To find the smallest possible value of a, we need to find the smallest factor of 360 that satisfies the given conditions.
Calculation:
The prime factorization of 360 is:
360 = 2^3 * 3^2 * 5
To find the smallest factor of 360, we need to consider the prime factors in ascending order.
- For a to be the smallest possible angle, it should be a factor of 360.
- Since a is an acute angle, it must be less than 90 degrees.
Considering the prime factors in ascending order, we have:
- If a = 2, the remaining factors of 360 are 2^2 * 3^2 * 5 = 180, which is not a factor of 360.

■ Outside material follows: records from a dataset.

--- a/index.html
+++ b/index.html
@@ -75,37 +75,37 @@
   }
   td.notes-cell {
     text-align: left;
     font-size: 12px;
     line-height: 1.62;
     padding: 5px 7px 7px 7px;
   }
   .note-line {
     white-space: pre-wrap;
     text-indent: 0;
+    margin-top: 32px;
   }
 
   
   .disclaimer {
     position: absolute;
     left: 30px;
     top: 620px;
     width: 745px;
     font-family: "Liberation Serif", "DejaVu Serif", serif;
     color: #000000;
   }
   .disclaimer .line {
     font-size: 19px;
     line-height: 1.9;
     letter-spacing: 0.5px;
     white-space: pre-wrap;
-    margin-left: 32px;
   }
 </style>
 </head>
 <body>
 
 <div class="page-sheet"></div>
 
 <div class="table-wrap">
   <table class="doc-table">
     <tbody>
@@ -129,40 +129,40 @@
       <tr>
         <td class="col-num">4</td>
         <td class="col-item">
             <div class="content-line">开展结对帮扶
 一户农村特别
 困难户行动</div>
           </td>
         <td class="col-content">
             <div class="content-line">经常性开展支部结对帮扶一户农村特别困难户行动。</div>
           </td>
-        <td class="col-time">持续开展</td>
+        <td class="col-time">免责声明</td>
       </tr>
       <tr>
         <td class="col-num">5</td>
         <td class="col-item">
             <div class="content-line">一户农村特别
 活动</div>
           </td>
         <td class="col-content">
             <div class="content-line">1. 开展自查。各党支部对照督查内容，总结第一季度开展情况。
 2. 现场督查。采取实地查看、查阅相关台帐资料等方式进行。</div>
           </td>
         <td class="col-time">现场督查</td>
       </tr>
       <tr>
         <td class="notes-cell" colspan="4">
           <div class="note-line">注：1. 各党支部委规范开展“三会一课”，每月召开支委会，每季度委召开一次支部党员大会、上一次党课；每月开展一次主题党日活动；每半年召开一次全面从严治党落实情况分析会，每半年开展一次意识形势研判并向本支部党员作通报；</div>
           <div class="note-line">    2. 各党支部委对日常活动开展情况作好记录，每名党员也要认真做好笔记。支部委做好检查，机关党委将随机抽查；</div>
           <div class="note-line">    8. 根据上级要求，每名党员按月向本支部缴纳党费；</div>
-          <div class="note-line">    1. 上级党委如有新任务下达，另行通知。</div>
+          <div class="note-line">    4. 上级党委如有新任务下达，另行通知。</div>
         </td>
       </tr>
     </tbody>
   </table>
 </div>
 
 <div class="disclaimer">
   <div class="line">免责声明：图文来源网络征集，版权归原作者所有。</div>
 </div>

- If a = 3, the remaining factors of 360 are 2^3 * 3 * 5 = 120, which is not a factor of 360.
- If a = 5, the remaining factors of 360 are 2^3 * 3^2 = 72, which is not a factor of 360.
- If a = 2 * 3 = 6, the remaining factor of 360 is 2^2 * 5 = 20, which is not a factor of 360.
- If a = 2 * 5 = 10, the remaining factor of 360 is 2^3 * 3^2 = 72, which is not a factor of 360.
- If a = 3 * 5 = 15, the remaining factor of 360 is 2^3 * 3 = 24, which is not a factor of 360.
- If a = 2 * 3 * 5 = 30, the remaining factor of 360 is 2^3 = 8, which is a factor of 360.
Therefore, the smallest possible value for a is 30.
Conclusion:
The measure of the smallest angle of the quadrilateral is 30 degrees, which corresponds to option 'B'.